Fonte: Elaboração própria com base em INE, Recenseamentos da Habitação

Deste gráfico destacamos,

-a década de 1960, com freguesias a perderem 147 mil habitantes e outras a ganhar 105 mil – serão lisboetas a emigrar para o estrangeiro e provincianos a migrar para a capital?

-na evolução na década de 1970 a explicação da divegência pode residir na instalação dos portugueses que fogem das colónias,

-na evolução das três décadas seguintes domina a perda de população, a ritmo naturalmente decrescente, no que parece ser “profundo processo de suburbanização endógeno das últimas décadas” de que fala Paulo Trigo Pereira (aqui), mas certamente não por efeito do turismo.

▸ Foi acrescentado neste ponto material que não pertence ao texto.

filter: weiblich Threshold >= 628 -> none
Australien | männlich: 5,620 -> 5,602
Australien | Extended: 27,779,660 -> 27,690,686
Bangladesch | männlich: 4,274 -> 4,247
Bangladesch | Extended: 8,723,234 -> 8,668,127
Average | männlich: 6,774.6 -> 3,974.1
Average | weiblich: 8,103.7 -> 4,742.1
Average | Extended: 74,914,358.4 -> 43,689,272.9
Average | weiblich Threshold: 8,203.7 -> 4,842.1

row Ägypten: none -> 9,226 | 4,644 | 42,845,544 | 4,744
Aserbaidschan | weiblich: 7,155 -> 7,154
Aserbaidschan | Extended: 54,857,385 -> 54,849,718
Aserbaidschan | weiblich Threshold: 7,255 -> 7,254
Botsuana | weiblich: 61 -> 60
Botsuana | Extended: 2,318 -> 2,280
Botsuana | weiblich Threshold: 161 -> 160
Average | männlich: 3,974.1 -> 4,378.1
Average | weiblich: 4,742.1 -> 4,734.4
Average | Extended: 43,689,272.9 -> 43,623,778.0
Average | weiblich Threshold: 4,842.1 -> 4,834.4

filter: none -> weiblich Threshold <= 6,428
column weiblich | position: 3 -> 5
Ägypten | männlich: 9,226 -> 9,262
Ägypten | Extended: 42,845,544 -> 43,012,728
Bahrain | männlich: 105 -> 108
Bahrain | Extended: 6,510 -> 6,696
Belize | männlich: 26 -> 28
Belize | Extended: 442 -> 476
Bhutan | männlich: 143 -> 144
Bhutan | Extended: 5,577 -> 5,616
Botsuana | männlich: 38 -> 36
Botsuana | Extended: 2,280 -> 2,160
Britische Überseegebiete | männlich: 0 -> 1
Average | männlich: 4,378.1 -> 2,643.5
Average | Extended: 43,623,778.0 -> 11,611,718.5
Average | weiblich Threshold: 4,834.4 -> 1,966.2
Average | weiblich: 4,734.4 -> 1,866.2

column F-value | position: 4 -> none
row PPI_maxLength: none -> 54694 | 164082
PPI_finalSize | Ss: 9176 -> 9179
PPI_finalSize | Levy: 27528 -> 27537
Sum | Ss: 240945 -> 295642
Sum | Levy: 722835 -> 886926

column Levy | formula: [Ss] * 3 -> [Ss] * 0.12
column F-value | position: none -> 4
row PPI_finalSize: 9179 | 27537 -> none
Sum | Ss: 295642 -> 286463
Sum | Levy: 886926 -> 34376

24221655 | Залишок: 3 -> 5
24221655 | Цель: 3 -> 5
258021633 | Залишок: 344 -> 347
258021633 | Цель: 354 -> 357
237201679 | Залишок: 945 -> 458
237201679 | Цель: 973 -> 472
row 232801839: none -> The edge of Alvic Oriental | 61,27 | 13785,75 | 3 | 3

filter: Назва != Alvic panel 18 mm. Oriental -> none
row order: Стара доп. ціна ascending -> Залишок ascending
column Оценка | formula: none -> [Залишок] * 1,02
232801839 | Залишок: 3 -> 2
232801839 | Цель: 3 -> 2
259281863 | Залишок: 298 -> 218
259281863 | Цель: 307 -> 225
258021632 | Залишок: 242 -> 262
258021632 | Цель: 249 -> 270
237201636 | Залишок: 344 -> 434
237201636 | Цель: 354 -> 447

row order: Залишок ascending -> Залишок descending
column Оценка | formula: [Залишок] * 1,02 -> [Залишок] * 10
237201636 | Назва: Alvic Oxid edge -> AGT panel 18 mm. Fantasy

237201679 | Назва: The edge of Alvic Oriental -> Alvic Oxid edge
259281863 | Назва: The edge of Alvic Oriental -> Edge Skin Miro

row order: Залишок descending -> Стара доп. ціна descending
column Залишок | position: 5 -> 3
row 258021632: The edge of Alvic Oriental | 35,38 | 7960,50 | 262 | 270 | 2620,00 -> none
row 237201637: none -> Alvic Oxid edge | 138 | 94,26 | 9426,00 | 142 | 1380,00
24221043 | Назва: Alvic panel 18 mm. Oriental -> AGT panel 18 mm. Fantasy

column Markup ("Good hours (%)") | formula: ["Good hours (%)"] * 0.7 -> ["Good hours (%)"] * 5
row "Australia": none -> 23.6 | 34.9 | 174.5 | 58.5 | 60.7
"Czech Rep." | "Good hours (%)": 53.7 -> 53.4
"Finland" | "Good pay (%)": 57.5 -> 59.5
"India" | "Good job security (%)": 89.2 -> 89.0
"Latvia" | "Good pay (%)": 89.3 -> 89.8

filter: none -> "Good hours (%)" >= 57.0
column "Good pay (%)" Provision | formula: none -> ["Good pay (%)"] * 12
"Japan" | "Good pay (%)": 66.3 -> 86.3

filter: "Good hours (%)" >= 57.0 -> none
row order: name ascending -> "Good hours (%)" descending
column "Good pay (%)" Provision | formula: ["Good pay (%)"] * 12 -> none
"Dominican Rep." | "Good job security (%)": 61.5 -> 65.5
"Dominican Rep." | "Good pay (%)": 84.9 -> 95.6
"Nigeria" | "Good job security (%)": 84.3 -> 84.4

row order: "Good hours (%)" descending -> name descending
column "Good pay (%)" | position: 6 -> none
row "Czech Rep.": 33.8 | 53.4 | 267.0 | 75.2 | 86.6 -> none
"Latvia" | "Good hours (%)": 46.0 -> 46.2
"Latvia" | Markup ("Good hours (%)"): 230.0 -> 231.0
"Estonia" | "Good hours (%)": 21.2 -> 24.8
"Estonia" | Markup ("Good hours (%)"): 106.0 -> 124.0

O leitor deve preocupar-se com uma explicação séria da evolução que o gráfico ilustra. As nossas sugestões são o que são, talvez mais sólidas do que muitos dos palpites que ouve e lê, mas ainda assim sugestões.  

*Freguesias na variação entre 1981/2001 e 2001/11
Consideramos (gráfico 4) a evolução da população nas freguesias em que a população mais diminui durante os vinte anos de queda brusca (1981/2001) e mostramos o que acontece nos dez anos de quase estabilização (2001/11).

Gráfico 4 – Freguesias na variação entre 1981/01 e 2001/11 (habitantes)


Fonte: Elaboração própria com base em INE, Recenseamentos da Habitação

Do destacamos:

-quase todas as freguesias que mais população perderam nos vinte anos anteriores estabilizam a perda de população entre 2001/11, com excepção de Santo Condestável, Ajuda, S. João, Benfica e S. João de Brito que perdem mais de 1.000k habitantes cada uma,

-Sta. Maria dos Olivais que passa de uma perda de -15.531k habitantes a um ganho de 4.626 habitantes,

-duas freguesias com evolução positiva no século XXI e forte perda nos vinte anos antes: S. Jorge de Arroios e S. Sebastião da Pedreira que são freguesias contíguas, conhecidas como área de residência de imigrantes.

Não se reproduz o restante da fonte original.